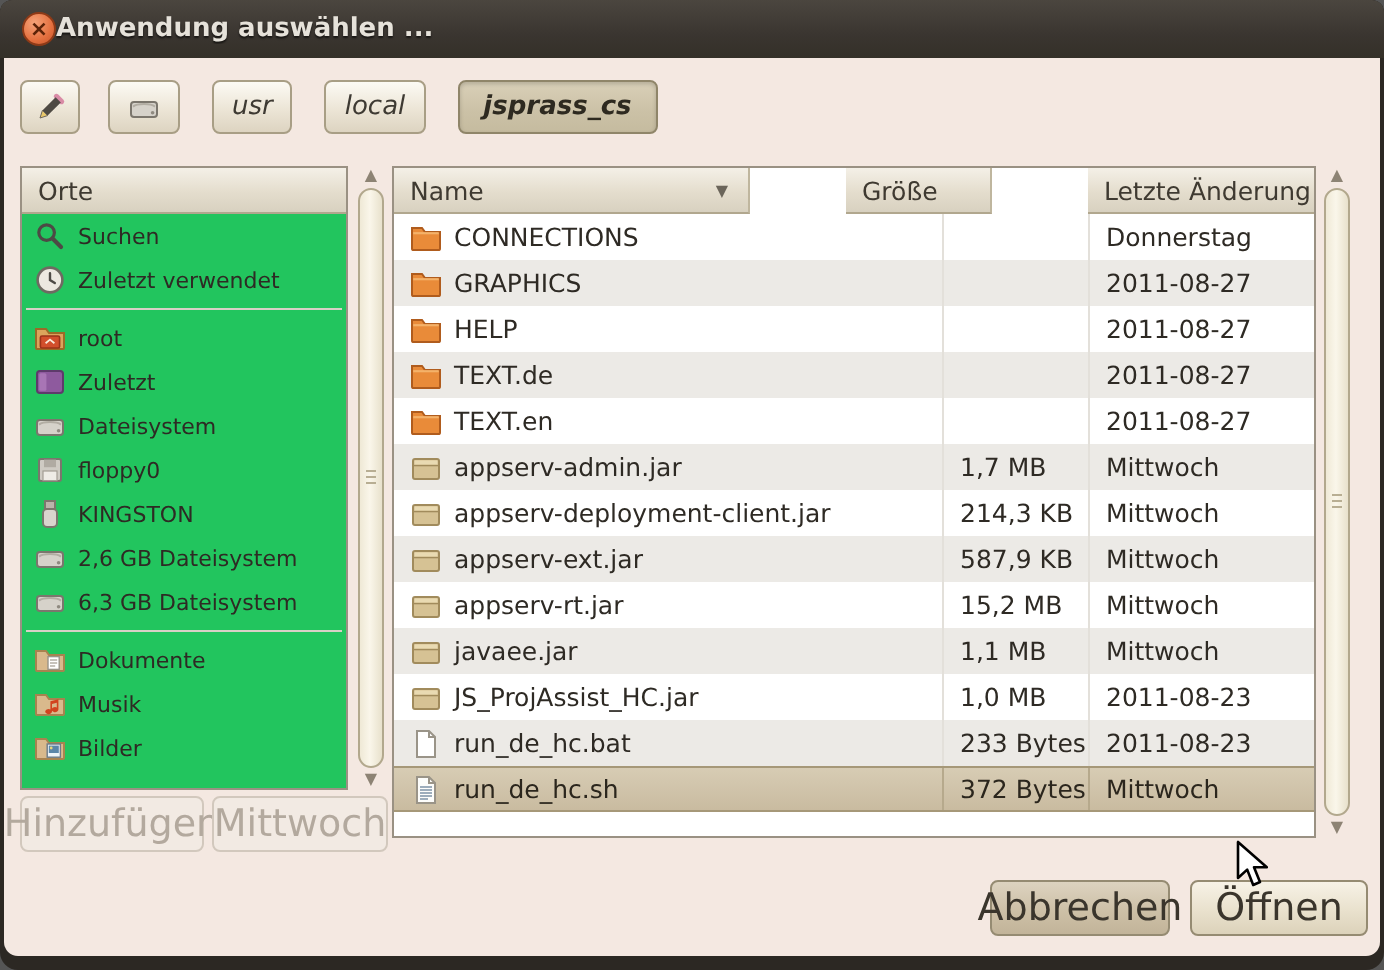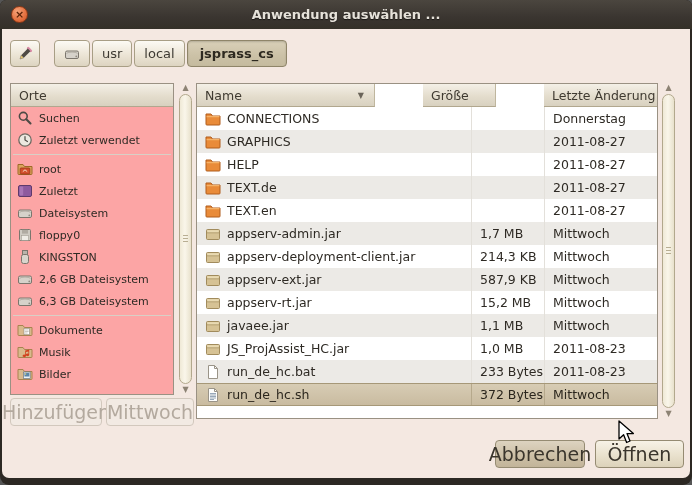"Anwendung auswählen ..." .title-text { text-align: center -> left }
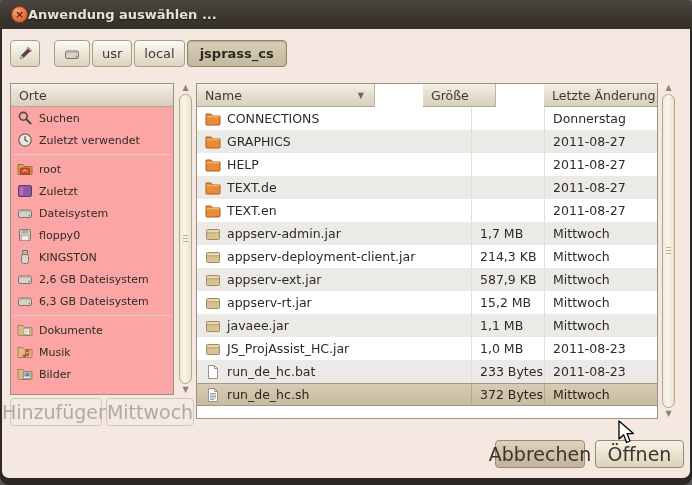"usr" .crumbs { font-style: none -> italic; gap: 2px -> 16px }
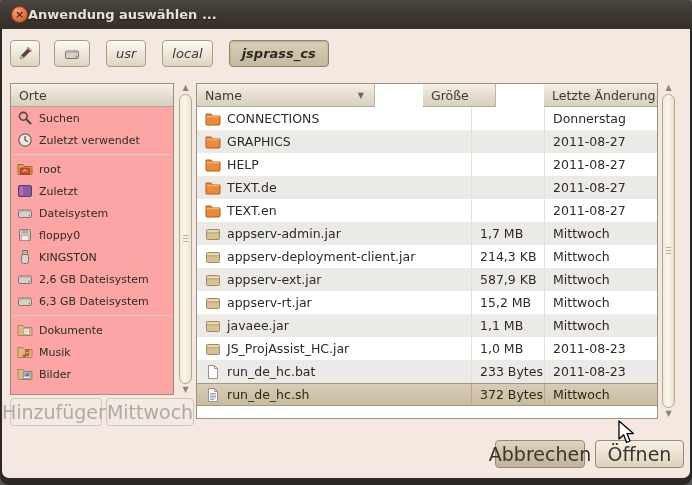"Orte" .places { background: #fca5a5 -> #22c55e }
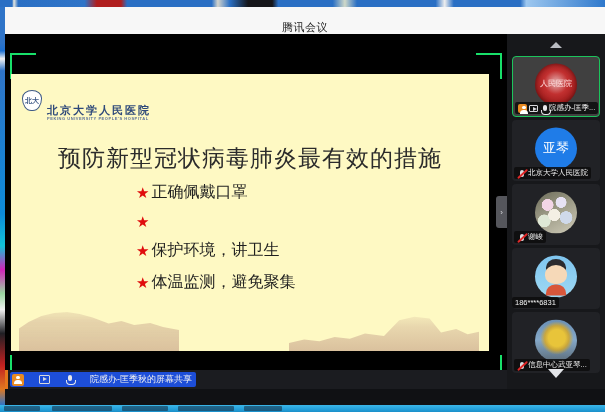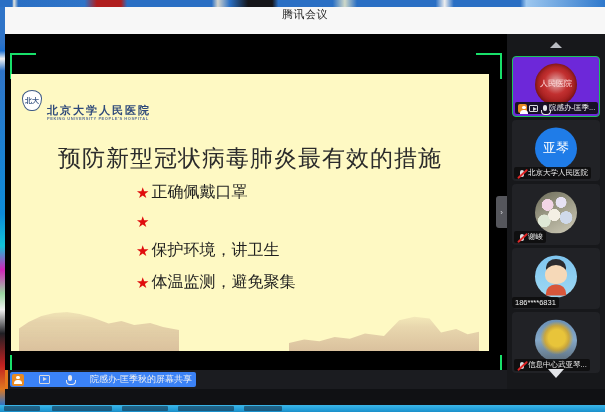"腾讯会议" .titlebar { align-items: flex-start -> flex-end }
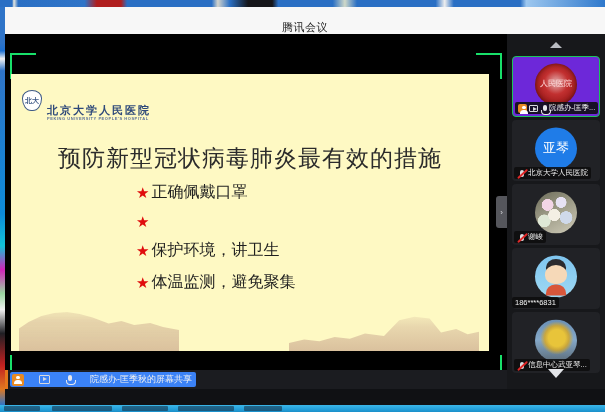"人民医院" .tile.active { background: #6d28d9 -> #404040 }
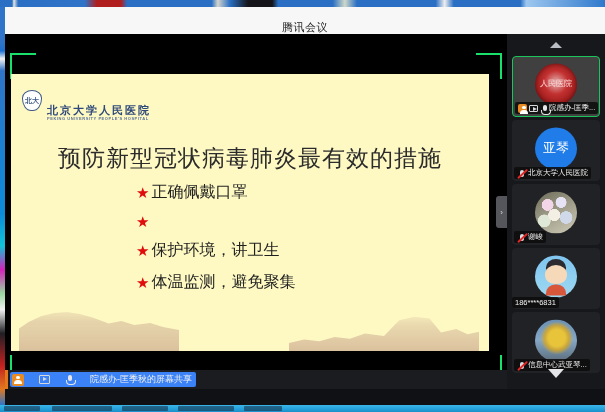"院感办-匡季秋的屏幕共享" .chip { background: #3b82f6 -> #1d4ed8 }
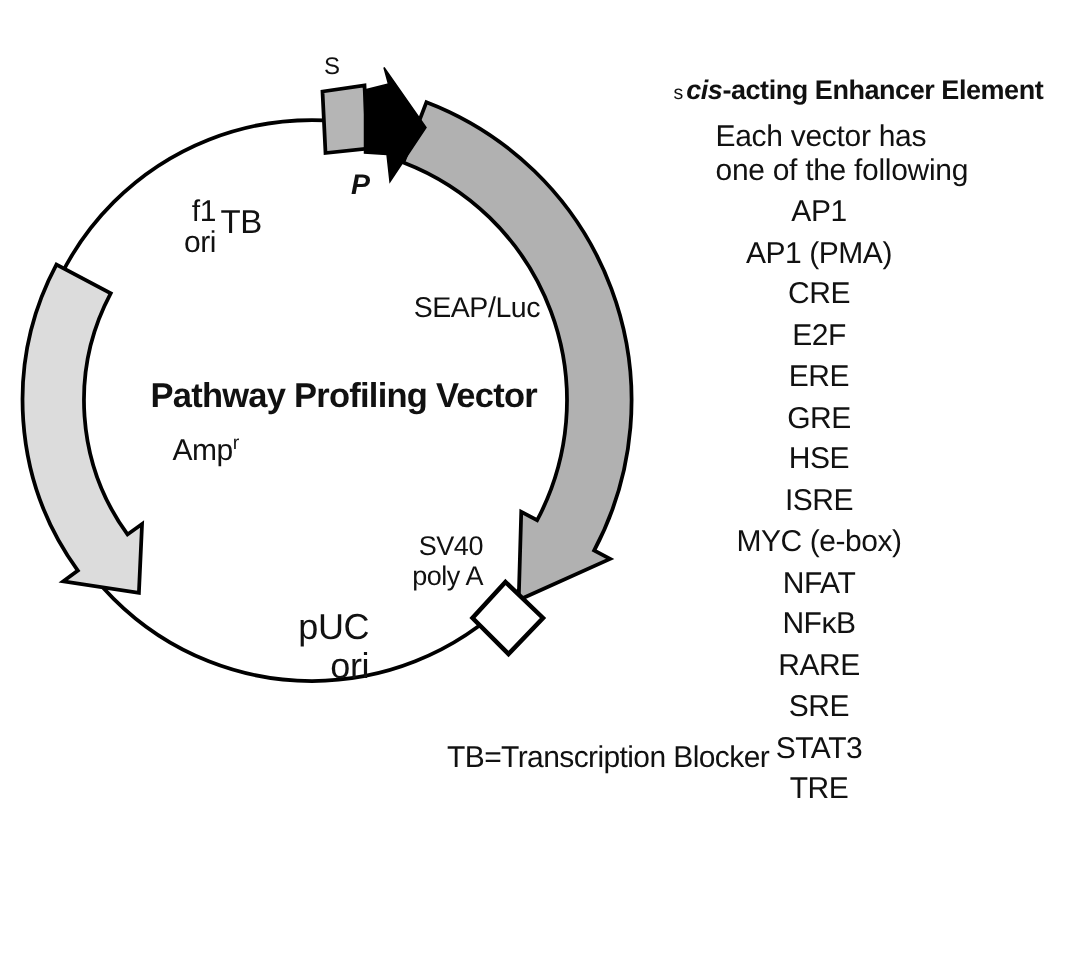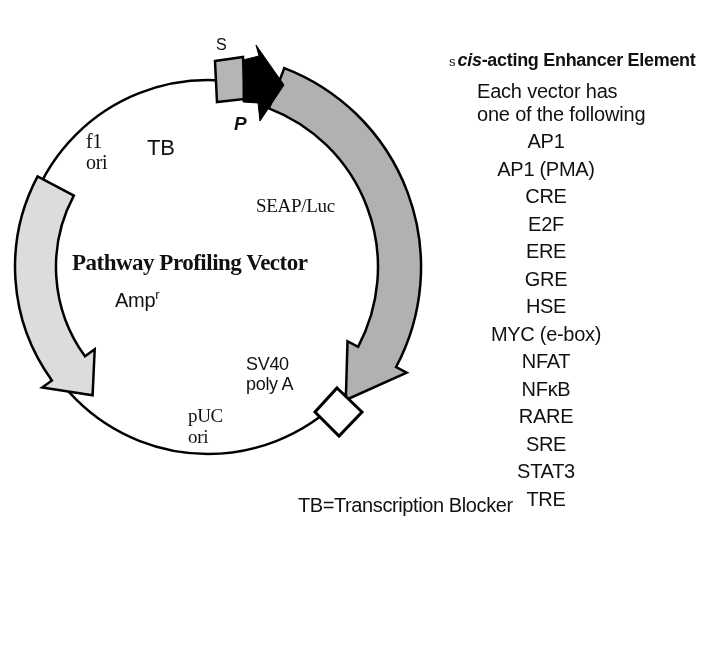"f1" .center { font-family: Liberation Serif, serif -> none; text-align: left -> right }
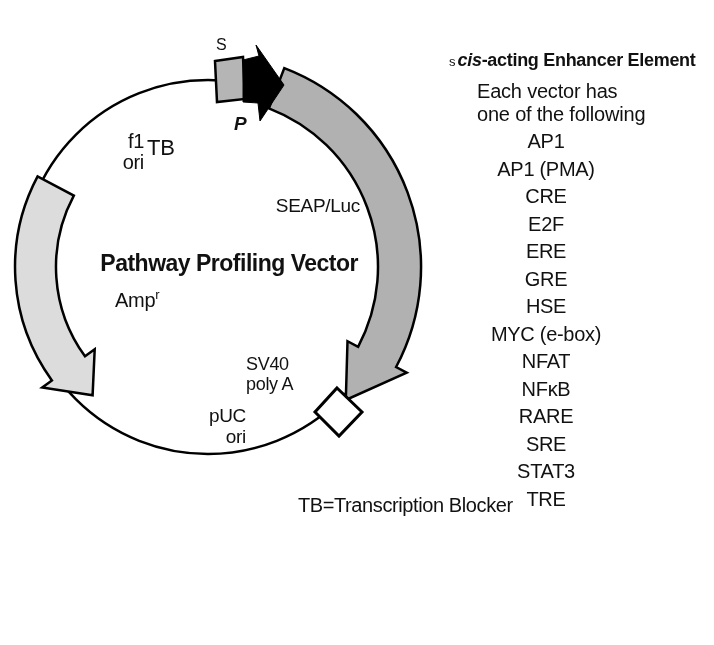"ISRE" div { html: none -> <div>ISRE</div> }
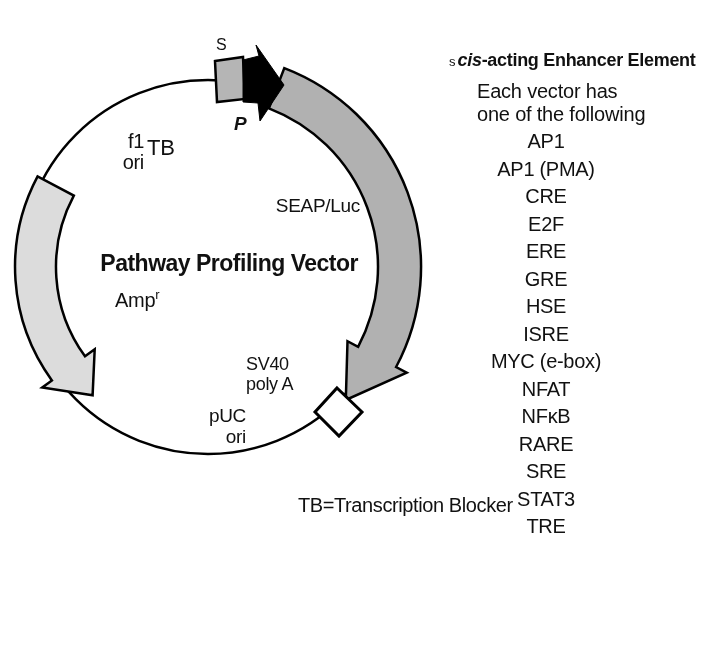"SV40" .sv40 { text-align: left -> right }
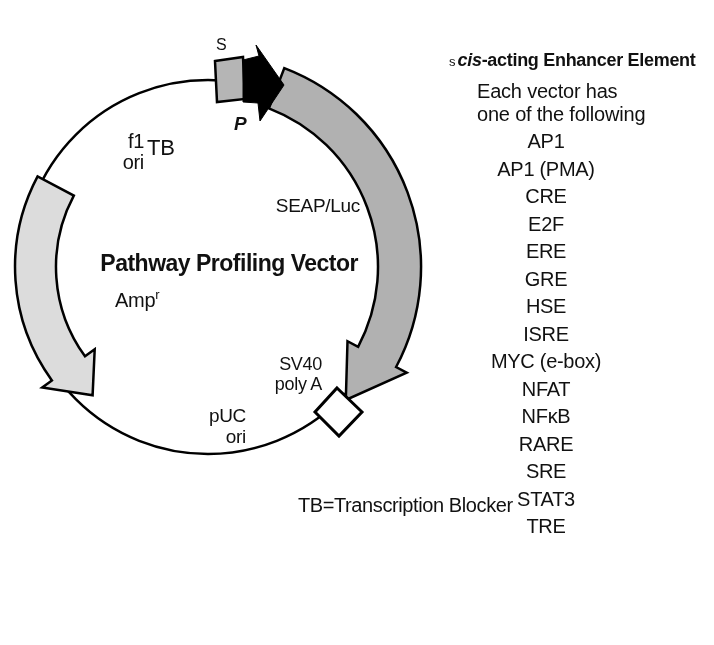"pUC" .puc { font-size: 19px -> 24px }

----

WHAT IS BEING ASKED
Without including any picture, output all the material exactly as it appears.

SOLUTION
"Anwendung auswählen ..." .title-text { text-align: center -> left }
"usr" .crumbs { font-style: none -> italic; gap: 2px -> 16px }
"Orte" .places { background: #fca5a5 -> #22c55e }
"腾讯会议" .titlebar { align-items: flex-start -> flex-end }
"人民医院" .tile.active { background: #6d28d9 -> #404040 }
"院感办-匡季秋的屏幕共享" .chip { background: #3b82f6 -> #1d4ed8 }
"f1" .center { font-family: Liberation Serif, serif -> none; text-align: left -> right }
"ISRE" div { html: none -> <div>ISRE</div> }
"SV40" .sv40 { text-align: left -> right }
"pUC" .puc { font-size: 19px -> 24px }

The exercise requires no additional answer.